By Matt Dolloff, CBS Boston
BOSTON (CBS) — Charlie McAvoy burned the first year of his entry-level contract with the Boston Bruins by signing his deal in time for the first round of the 2017 playoffs. This seems like a problem, but in the grand scheme of things, it’s not going to make that much of a difference.
Since McAvoy turns 20 years old before Dec. 31 this year (his birthday is Dec. 21, to be exact), the first year of his three-year ELC with Boston kicks in for the current season. Thus, the timetable for his restricted free agency is moved up a year.
But the more important timetable for McAvoy is the one to become an un-restricted free agent, which will be after McAvoy either accrues seven full seasons or turns 27 years old. He will almost certainly play seven seasons before turning 27.
But the key detail, here, is that a player’s UFA clock does not start until he has played at least 40 games, not one or 10. So McAvoy’s call-up for the playoffs will not start his UFA clock – even if the Bruins played four seven-game series.
The Bruins appeared to be trying as hard as possible to avoid burning year one of McAvoy’s contract so he could maximize his time played under that deal.
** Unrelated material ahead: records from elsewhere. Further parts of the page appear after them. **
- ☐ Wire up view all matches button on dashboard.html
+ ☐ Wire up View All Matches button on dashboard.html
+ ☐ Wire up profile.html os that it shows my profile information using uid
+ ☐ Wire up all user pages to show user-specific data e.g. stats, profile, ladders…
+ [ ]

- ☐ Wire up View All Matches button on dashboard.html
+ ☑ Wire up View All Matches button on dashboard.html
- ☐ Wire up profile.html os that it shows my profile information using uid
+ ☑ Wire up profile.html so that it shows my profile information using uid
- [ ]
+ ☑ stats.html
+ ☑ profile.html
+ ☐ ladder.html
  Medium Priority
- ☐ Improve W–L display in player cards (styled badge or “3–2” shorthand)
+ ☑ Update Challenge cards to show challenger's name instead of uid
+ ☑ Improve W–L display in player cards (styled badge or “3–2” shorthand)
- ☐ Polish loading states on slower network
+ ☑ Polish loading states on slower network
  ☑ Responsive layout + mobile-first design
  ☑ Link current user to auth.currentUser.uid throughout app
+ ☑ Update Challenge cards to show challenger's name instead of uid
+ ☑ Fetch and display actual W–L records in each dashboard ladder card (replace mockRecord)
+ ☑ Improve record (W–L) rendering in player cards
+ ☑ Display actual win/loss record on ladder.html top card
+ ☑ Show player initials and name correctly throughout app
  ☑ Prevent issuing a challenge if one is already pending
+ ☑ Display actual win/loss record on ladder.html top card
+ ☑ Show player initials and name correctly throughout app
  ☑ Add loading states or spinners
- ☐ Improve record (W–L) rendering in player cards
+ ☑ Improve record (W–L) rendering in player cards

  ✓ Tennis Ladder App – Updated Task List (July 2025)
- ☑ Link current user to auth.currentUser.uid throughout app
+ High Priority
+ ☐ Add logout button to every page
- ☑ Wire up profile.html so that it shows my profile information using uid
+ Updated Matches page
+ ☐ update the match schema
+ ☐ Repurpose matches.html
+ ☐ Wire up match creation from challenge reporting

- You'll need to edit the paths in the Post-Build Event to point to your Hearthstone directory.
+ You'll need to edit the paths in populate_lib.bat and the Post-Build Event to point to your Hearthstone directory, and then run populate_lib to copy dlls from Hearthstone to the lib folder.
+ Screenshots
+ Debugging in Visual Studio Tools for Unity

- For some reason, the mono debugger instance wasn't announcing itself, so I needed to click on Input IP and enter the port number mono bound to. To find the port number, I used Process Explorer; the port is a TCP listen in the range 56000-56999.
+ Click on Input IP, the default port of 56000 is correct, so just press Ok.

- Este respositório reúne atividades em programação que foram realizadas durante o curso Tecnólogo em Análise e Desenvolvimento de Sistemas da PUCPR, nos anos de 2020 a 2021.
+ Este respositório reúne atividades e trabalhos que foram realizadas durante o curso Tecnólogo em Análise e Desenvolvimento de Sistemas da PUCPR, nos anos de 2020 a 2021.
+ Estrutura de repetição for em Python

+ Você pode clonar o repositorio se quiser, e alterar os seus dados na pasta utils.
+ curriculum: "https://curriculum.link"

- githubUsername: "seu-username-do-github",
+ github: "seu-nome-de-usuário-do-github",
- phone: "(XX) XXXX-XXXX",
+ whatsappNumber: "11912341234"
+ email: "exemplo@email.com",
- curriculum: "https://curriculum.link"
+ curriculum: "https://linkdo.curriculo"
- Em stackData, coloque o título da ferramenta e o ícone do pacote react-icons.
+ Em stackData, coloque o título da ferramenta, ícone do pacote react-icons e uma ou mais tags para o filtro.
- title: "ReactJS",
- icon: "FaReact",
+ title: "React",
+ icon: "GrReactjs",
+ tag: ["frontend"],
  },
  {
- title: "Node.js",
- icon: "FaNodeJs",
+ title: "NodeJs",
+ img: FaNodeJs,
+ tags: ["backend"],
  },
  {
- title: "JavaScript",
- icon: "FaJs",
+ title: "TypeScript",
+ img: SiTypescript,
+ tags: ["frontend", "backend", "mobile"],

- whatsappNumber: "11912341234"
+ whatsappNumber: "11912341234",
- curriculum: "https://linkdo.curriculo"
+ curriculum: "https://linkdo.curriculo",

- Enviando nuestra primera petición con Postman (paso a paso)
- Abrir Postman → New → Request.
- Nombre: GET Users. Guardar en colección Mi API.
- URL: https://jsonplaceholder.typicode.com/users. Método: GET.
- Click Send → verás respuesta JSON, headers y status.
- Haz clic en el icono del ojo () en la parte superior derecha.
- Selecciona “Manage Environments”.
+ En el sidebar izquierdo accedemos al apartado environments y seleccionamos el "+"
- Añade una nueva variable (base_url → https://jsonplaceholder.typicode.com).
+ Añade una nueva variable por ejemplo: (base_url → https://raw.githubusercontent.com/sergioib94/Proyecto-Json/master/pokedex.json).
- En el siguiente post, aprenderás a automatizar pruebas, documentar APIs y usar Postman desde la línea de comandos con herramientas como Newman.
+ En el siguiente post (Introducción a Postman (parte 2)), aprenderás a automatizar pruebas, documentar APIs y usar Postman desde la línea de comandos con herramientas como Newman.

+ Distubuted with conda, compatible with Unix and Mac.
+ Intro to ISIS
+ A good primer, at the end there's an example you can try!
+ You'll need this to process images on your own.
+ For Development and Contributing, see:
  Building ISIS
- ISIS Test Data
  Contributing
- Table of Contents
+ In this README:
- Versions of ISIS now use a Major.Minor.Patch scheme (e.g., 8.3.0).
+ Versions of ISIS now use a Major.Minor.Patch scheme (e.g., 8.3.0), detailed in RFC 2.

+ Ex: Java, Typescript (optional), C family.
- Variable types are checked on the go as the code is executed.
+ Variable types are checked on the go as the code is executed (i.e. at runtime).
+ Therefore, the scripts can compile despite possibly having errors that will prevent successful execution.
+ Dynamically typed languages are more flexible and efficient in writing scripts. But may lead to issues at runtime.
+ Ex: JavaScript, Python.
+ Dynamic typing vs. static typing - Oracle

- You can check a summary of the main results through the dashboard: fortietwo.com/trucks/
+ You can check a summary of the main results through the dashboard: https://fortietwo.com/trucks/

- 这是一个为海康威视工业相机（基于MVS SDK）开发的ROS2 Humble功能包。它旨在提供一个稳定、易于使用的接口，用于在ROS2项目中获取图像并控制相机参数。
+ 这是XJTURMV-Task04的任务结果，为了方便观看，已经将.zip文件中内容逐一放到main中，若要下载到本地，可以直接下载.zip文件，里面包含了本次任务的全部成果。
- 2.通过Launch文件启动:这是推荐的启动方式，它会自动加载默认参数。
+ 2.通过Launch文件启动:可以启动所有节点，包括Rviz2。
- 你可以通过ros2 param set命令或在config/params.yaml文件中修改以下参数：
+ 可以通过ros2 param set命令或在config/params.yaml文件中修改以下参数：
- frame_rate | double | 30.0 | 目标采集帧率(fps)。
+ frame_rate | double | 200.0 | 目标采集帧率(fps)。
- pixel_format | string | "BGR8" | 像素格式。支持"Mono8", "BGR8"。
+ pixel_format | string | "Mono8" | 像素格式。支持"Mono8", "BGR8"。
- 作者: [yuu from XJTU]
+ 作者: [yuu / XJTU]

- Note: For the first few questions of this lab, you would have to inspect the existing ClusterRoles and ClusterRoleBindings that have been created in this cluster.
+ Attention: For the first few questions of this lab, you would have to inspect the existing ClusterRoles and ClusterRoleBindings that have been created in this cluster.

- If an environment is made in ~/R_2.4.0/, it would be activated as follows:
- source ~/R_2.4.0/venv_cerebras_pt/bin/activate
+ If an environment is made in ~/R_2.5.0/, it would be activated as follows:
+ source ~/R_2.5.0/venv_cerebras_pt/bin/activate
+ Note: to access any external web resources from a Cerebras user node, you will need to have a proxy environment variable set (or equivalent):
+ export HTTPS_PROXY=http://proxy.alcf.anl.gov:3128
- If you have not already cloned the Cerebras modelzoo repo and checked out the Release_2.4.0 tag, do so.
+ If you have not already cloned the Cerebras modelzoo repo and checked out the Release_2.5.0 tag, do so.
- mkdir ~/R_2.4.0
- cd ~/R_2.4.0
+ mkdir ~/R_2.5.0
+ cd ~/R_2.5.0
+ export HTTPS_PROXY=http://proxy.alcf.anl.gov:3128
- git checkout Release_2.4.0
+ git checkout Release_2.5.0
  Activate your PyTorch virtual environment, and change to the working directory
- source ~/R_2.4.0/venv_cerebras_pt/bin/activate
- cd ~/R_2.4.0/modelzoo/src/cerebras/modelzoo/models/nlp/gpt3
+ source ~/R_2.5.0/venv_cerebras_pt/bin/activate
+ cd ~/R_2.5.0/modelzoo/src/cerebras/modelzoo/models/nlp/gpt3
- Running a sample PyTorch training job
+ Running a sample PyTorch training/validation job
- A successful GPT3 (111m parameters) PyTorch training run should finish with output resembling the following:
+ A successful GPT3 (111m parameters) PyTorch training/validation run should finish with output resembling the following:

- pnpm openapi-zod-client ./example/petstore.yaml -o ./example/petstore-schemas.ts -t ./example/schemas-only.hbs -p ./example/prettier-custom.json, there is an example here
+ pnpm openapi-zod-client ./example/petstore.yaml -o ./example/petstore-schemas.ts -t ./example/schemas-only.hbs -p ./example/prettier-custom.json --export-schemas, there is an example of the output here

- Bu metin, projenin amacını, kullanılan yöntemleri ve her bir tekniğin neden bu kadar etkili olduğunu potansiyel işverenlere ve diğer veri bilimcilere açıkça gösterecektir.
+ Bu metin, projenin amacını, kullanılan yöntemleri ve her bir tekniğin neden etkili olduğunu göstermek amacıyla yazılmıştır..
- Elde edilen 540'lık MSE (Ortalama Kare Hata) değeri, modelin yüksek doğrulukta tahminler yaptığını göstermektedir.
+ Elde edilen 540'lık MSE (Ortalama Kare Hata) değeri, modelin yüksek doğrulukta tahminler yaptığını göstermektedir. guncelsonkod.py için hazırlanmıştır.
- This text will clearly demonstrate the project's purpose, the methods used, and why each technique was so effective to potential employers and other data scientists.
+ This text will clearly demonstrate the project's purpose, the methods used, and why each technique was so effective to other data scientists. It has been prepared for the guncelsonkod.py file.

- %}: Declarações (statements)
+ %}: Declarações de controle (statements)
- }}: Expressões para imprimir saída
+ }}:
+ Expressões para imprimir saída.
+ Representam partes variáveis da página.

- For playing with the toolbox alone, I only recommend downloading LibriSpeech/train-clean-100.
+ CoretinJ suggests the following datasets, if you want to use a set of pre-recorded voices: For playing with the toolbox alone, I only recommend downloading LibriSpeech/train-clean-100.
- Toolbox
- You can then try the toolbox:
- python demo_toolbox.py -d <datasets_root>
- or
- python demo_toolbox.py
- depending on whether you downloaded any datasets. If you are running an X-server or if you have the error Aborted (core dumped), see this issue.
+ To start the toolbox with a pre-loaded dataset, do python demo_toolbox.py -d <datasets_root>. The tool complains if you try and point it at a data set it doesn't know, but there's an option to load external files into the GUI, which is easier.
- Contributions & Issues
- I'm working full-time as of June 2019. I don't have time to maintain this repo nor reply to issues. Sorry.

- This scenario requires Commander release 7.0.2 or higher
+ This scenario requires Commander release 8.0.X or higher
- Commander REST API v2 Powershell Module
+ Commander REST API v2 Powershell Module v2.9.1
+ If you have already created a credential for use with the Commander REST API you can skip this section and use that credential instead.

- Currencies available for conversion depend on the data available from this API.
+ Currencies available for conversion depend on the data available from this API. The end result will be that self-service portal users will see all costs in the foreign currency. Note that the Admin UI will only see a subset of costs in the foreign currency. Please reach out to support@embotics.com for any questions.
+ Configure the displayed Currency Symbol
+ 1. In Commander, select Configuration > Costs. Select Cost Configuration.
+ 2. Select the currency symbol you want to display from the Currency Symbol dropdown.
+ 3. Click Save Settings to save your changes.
But injuries to both Torey Krug and Brandon Carlo have practically forced their hand; the fact that they gave in and signed McAvoy now is an indication that they don’t view burning the first year of his ELC as a big deal, either.
The only possible issue with burning the first year of McAvoy’s ELC is that his restricted free agency clock is moved up a year. But even if McAvoy does become an RFA after the 2018-19 season, he will have fewer than three years of accrued experience due to the 40-game rule. The current CBA states that no other team would be able to sign McAvoy to an offer sheet due to having less than three full seasons under his belt. Essentially, when McAvoy becomes an RFA, he will either need to sign the Bruins’ qualifying offer or sit out until he agrees to a long-term deal.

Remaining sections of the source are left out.